**SUPPLIED RECORDS:**
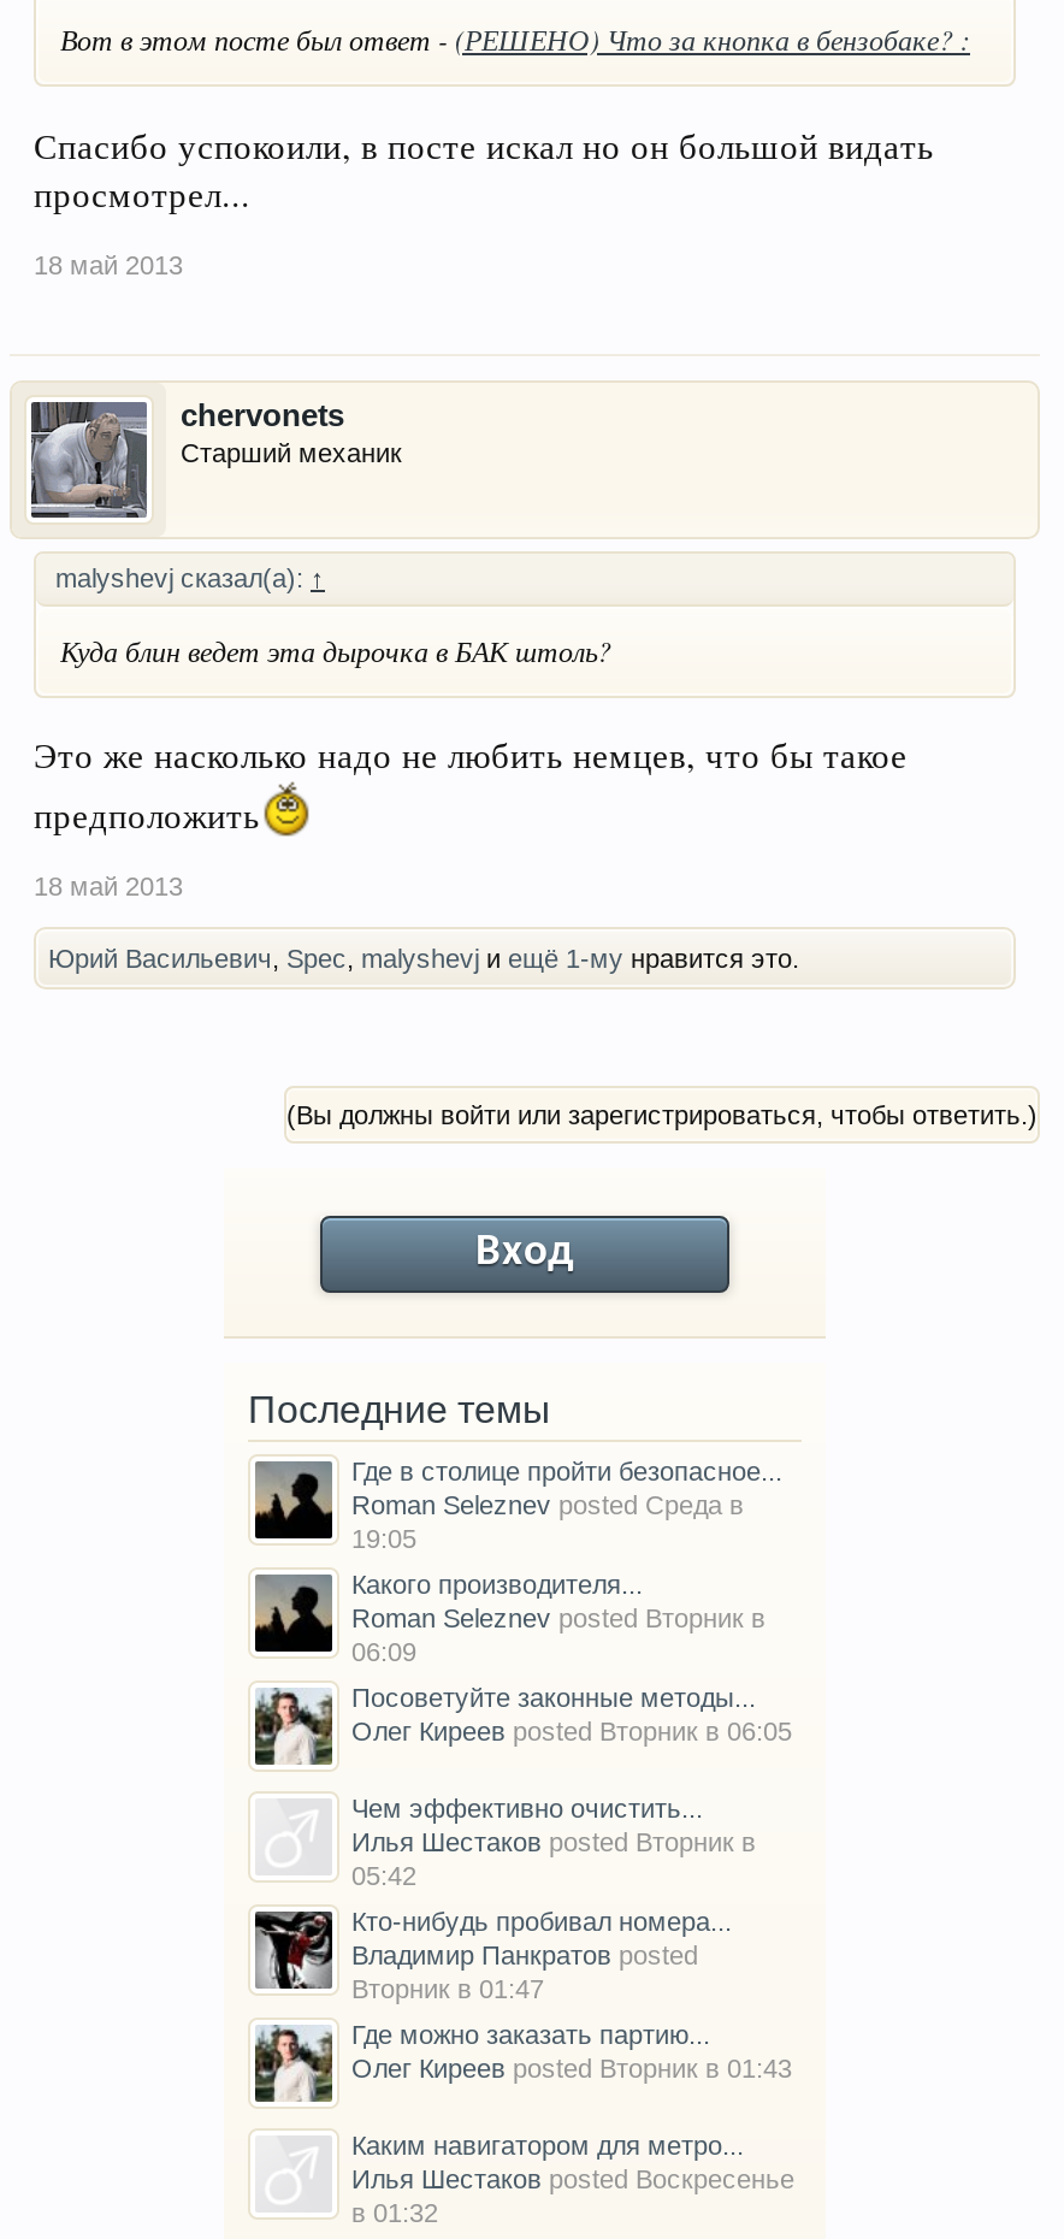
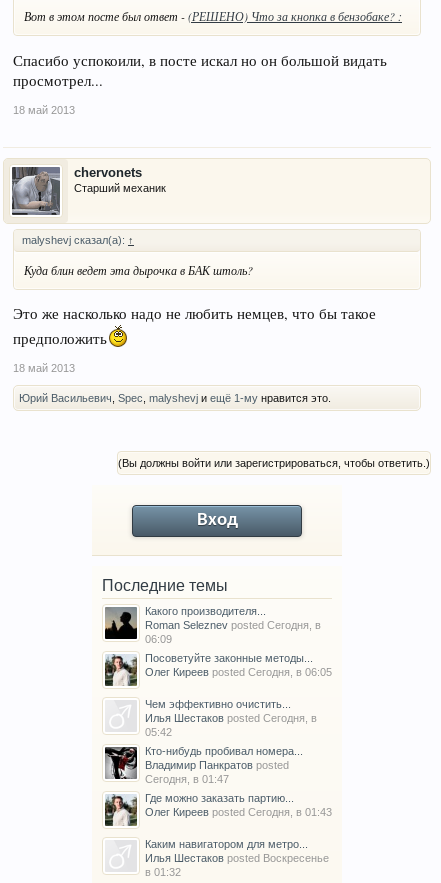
[351,1457,782,1554] Где в столице пройти безопасное... | Roman Seleznev posted Среда в | 19:05 -> none
[351,1604,766,1633] Roman Seleznev posted Вторник в -> [145,619,321,631] Roman Seleznev posted Сегодня, в
[351,1717,792,1746] Олег Киреев posted Вторник в 06:05 -> [145,666,332,678] Олег Киреев posted Сегодня, в 06:05
[351,1828,756,1857] Илья Шестаков posted Вторник в -> [145,712,317,724] Илья Шестаков posted Сегодня, в
[351,1975,544,2004] Вторник в 01:47 -> [145,773,229,785] Сегодня, в 01:47
[351,2054,792,2083] Олег Киреев posted Вторник в 01:43 -> [145,806,332,818] Олег Киреев posted Сегодня, в 01:43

**WORK INSTRUCTION:** Determine how many lines of the material include the string "Киреев", and give only the resulting number.

**SOLUTION TO THE PROBLEM:** 2